Segment Open
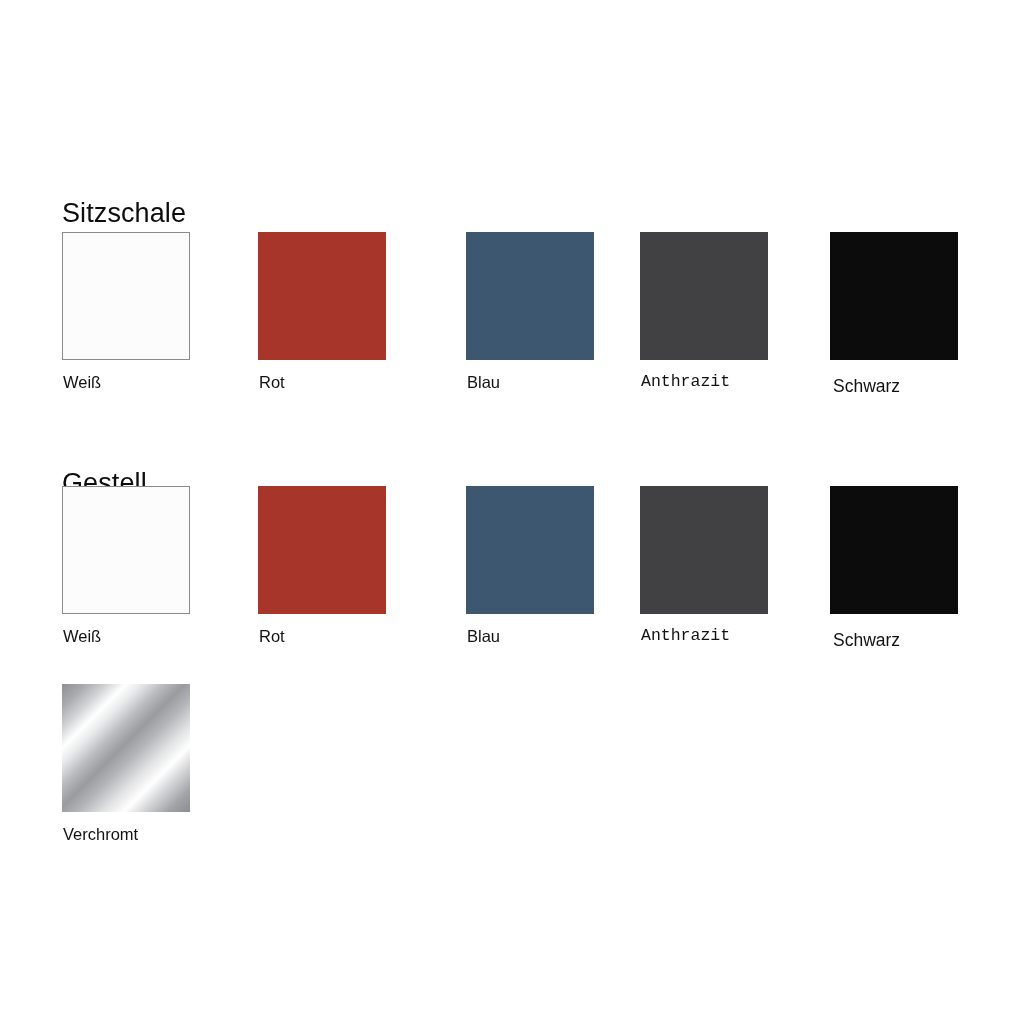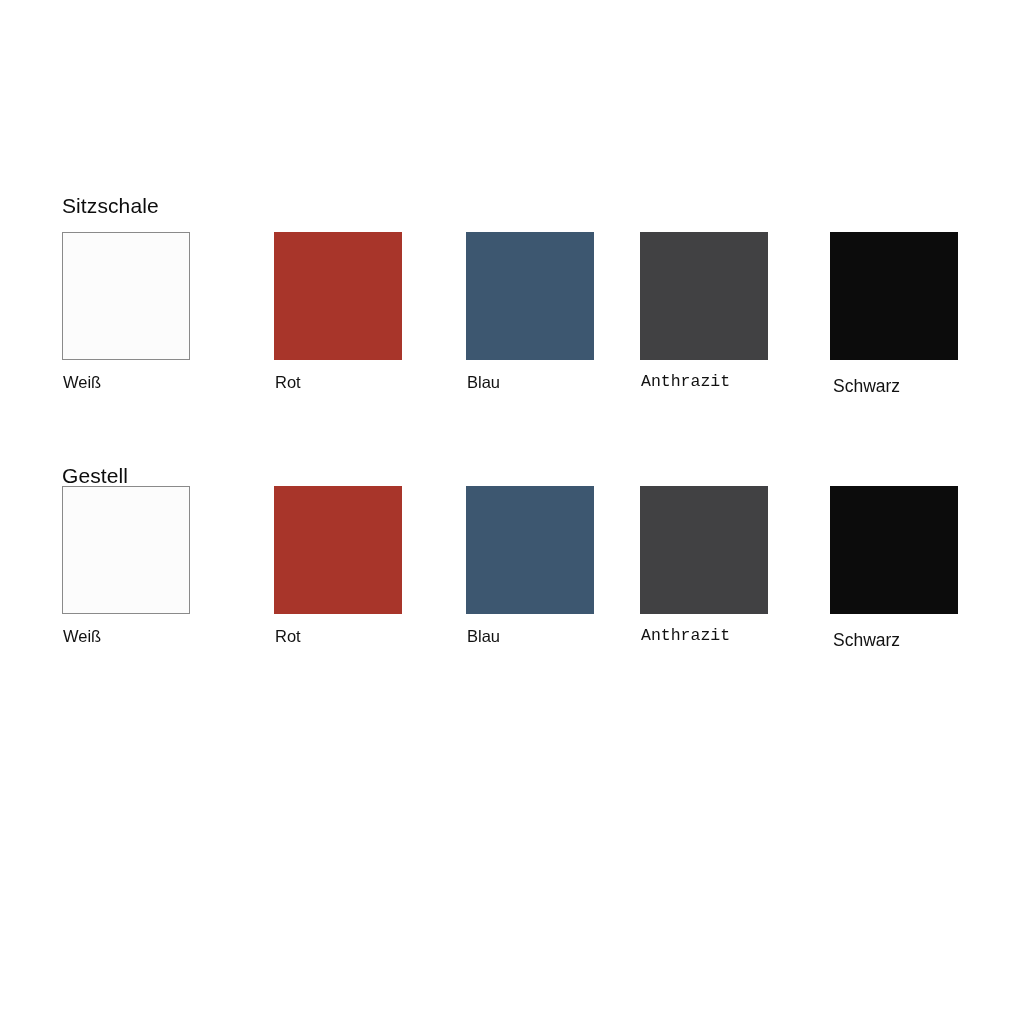--- a/index.html
+++ b/index.html
@@ -29,7 +29,7 @@
   .section-title {
     position: absolute;
     left: 62px;
-    font-size: 21px;
+    font-size: 27px;
     font-weight: 400;
     line-height: 1;
     letter-spacing: 0.1px;

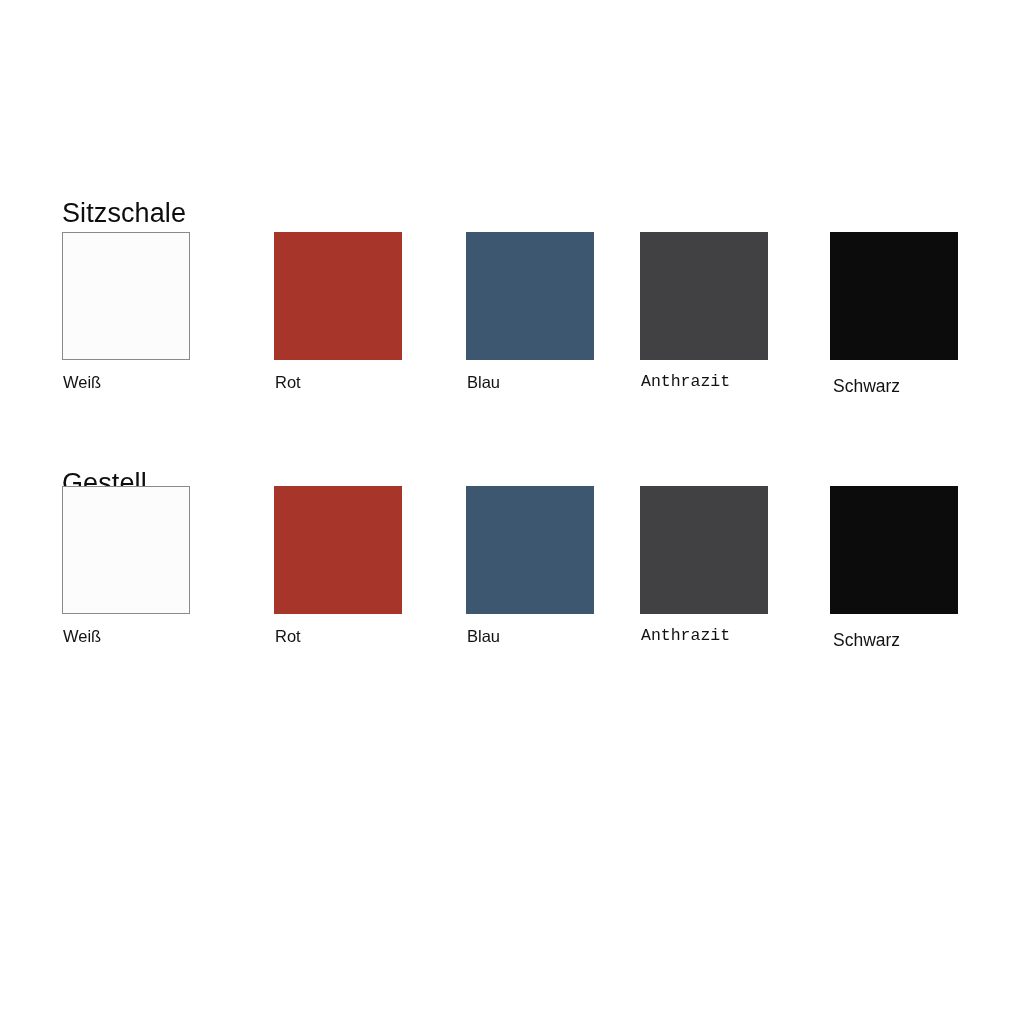--- a/index.html
+++ b/index.html
@@ -57,7 +57,7 @@
     height: 180px;
   }
   .swatch-cell.col-0 { left: 62px; padding-left: 48px; }
-  .swatch-cell.col-1 { left: 274px; }
+  .swatch-cell.col-1 { left: 258px; }
   .swatch-cell.col-2 { left: 466px; }
   .swatch-cell.col-3 { left: 640px; font-family: Liberation Mono, monospace; }
   .swatch-cell.col-4 { left: 830px; }

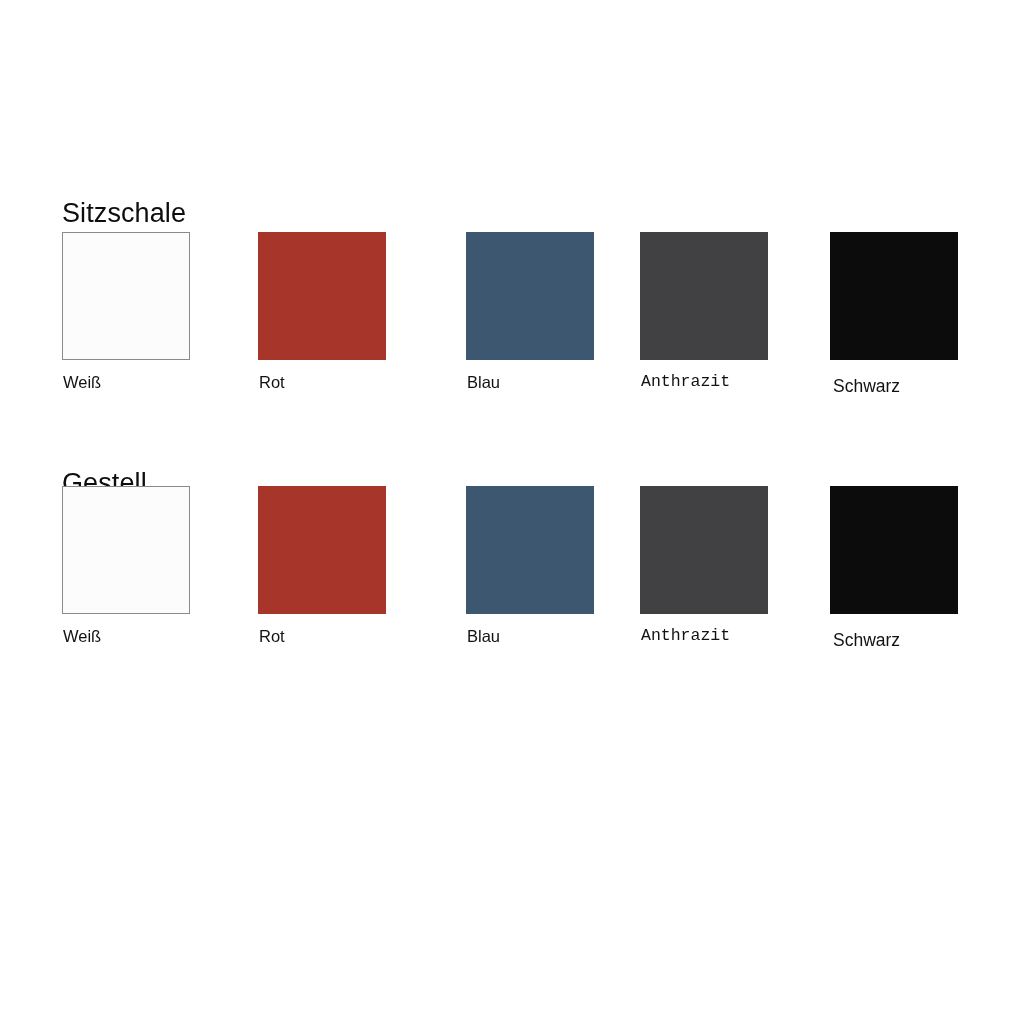--- a/index.html
+++ b/index.html
@@ -176,6 +176,13 @@
     </div>
   </div>
 
+  <div class="swatch-row row-frame2">
+
+    <div class="swatch-cell col-0">
+      <div class="swatch-chip chrome"></div>
+      <div class="swatch-label">Verchromt</div>
+    </div>
+  </div>
 
 </div>
 

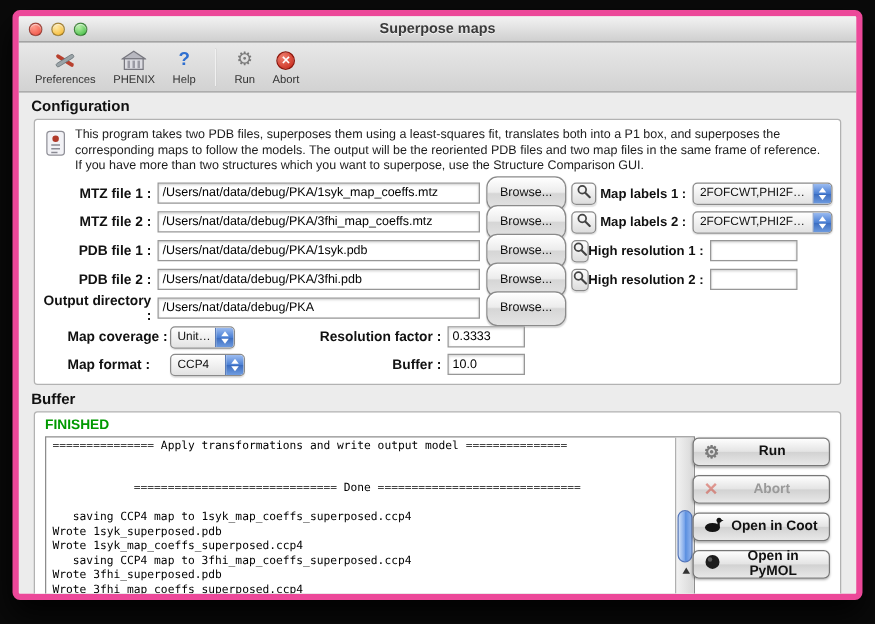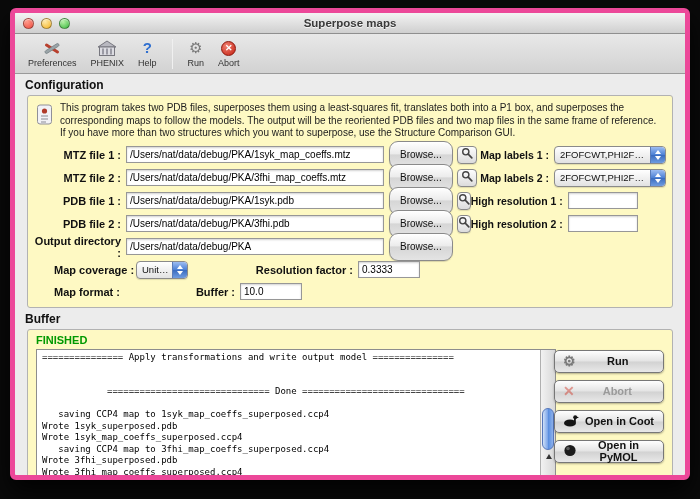--- a/index.html
+++ b/index.html
@@ -45,7 +45,7 @@
   
   .content { flex:1 1 auto; overflow:hidden; }
   .section-heading { font-size:12px; font-weight:bold; color:#111; margin:4px 0 3px 10px; }
-  .panel { margin:0 12px; border:1px solid #b2b2b2; border-radius:3px; background:#fef9c3; }
+  .panel { margin:0 12px; border:1px solid #b2b2b2; border-radius:3px; background:#ffffff; }
 
   
   .desc-row { display:flex; align-items:flex-start; padding:6px 8px 4px 8px; }

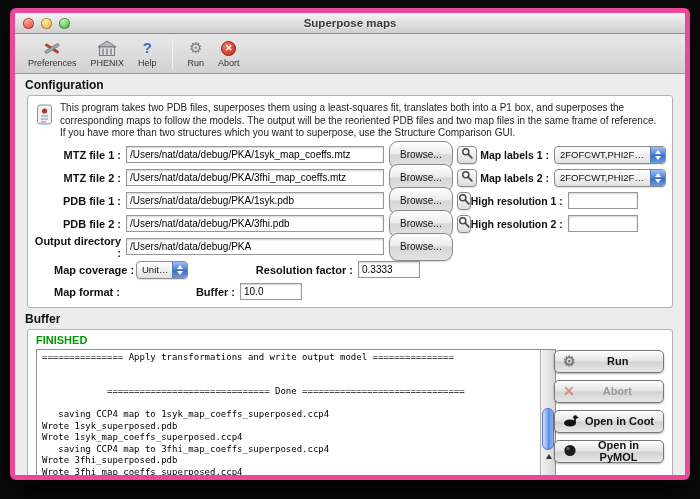--- a/index.html
+++ b/index.html
@@ -307,6 +307,15 @@
 
         <div class="opt-row" style="padding-bottom:4px;">
           <label class="olabel">Map format :</label>
+          <div class="octrl">
+            <div class="aqua-select sel-w58">
+              <span class="sel-val">CCP4</span>
+              <span class="sel-cap">
+                  <i class="up"></i>
+                  <i class="dn"></i>
+                </span>
+            </div>
+          </div>
           <label class="olabel2">Buffer :</label>
           <input class="ftext num" type="text" value="10.0" style="">
         </div>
Segment Closed
### [Exercise]
Excluding all pictures, reproduce the records exactly as they appear above.

### [Written solution]
--- a/index.html
+++ b/index.html
@@ -29,7 +29,7 @@
   .section-title {
     position: absolute;
     left: 62px;
-    font-size: 21px;
+    font-size: 27px;
     font-weight: 400;
     line-height: 1;
     letter-spacing: 0.1px;

--- a/index.html
+++ b/index.html
@@ -57,7 +57,7 @@
     height: 180px;
   }
   .swatch-cell.col-0 { left: 62px; padding-left: 48px; }
-  .swatch-cell.col-1 { left: 274px; }
+  .swatch-cell.col-1 { left: 258px; }
   .swatch-cell.col-2 { left: 466px; }
   .swatch-cell.col-3 { left: 640px; font-family: Liberation Mono, monospace; }
   .swatch-cell.col-4 { left: 830px; }

--- a/index.html
+++ b/index.html
@@ -176,6 +176,13 @@
     </div>
   </div>
 
+  <div class="swatch-row row-frame2">
+
+    <div class="swatch-cell col-0">
+      <div class="swatch-chip chrome"></div>
+      <div class="swatch-label">Verchromt</div>
+    </div>
+  </div>
 
 </div>
 

--- a/index.html
+++ b/index.html
@@ -45,7 +45,7 @@
   
   .content { flex:1 1 auto; overflow:hidden; }
   .section-heading { font-size:12px; font-weight:bold; color:#111; margin:4px 0 3px 10px; }
-  .panel { margin:0 12px; border:1px solid #b2b2b2; border-radius:3px; background:#fef9c3; }
+  .panel { margin:0 12px; border:1px solid #b2b2b2; border-radius:3px; background:#ffffff; }
 
   
   .desc-row { display:flex; align-items:flex-start; padding:6px 8px 4px 8px; }

--- a/index.html
+++ b/index.html
@@ -307,6 +307,15 @@
 
         <div class="opt-row" style="padding-bottom:4px;">
           <label class="olabel">Map format :</label>
+          <div class="octrl">
+            <div class="aqua-select sel-w58">
+              <span class="sel-val">CCP4</span>
+              <span class="sel-cap">
+                  <i class="up"></i>
+                  <i class="dn"></i>
+                </span>
+            </div>
+          </div>
           <label class="olabel2">Buffer :</label>
           <input class="ftext num" type="text" value="10.0" style="">
         </div>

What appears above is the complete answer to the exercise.